Batang - Musyawarah Perencanaan Pembangunan (Musrenbang) Kecamatan Batang, memunculkan sejumlah isu strategis, dengan penanggulangan banjir menjadi fokus utama usulan.
Camat
Batang Luksono Pramudito mengatakan, terdapat sekitar 14 isu strategis yang
dibahas dalam forum perencanaan tahunan tersebut. Dari jumlah itu, sebagian
besar berkaitan dengan infrastruktur pengendalian banjir.
“Ada
sekitar 14 isu strategis yang diusulkan, dan 12 di antaranya fokus pada
infrastruktur untuk mengurangi dampak banjir di wilayah Kecamatan Batang,”

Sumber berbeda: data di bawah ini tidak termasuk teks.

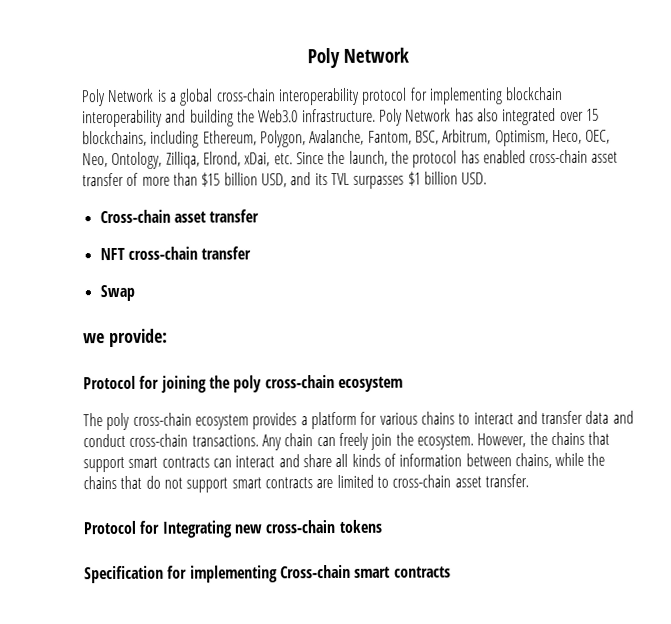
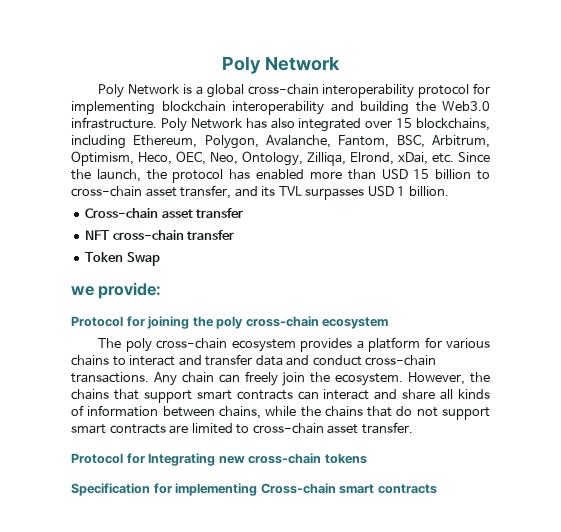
[529,149,619,164] [82,172,287,188] cross-chain asset transfer of more than $15 billion USD, -> [309,169,490,180] [71,185,232,199] more than USD 15 billion to cross-chain asset transfer,
[407,171,488,186] $1 billion USD. -> [367,186,449,196] USD 1 billion.
(252, 253) none -> [85,252,124,262] Token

katanya saat ditemui di Pendopo Kecamatan Batang, Kabupaten Batang, Senin
(2/2/2026).
Sejumlah
proyek yang diusulkan antara lain pembangunan embung di wilayah Kalipucang
Wetan. Embung tersebut direncanakan untuk menekan risiko banjir yang kerap
melanda Watesalit, Kalipucang Wetan, Kalipucang Kulon, hingga Karangasem
Selatan.
“Selain
itu, pengerukan muara Sungai Sambong juga menjadi prioritas guna memperlancar
aliran air dan mengurangi genangan saat curah hujan tinggi,” jelasnya.
Sementara
itu, anggota DPRD Batang Dapil 1 Tofani Dwi Ariyanto menilai, usulan Musrenbang
masih terlalu didominasi pembangunan infrastruktur fisik.
“Musrenbang
kita ini masih cenderung fokus pada pembangunan fisik. Sektor pendidikan dan
kesehatan masih kurang tersentuh, baik di tingkat desa maupun kelurahan,” tuturnya.
Ia
menyoroti persoalan daya tampung sekolah yang dinilai belum memadai, terutama
saat masa penerimaan peserta didik baru.
“Salah
satu isu krusial adalah daya tampung sekolah yang tidak maksimal. Sistem zonasi
akhirnya dianggap merugikan warga sekitar karena kapasitas sekolah terbatas,” terangnya.
Tofani
juga menyampaikan adanya program revitalisasi sekolah di Kabupaten Batang yang
didukung melalui Bantuan Presiden atas usulan dari Partai Gerindra.
Ia
menegaskan dukungannya terhadap pembangunan daerah tanpa melihat latar belakang
partai pengusul program.
“Yang
penting pembangunannya untuk masyarakat Batang. Siapa pun yang mengusulkan,
selama itu bermanfaat, tentu kami dukung,” tegasnya.
Di
Kecamatan Batang, terdapat tiga sekolah yang masuk dalam program revitalisasi
tersebut, yakni SDN Proyonanggan 2, SMP Negeri 6 Batang, dan SMP Negeri 8
Batang.
Tofani
berharap, program tersebut tidak berhenti di tahap awal dan dapat dilanjutkan
untuk sekolah lain yang masih membutuhkan perbaikan sarana dan prasarana.
“Kami
berharap, ada tahap lanjutan, karena masih banyak sekolah yang perlu
direvitalisasi agar proses belajar mengajar bisa lebih optimal,” pungkasnya.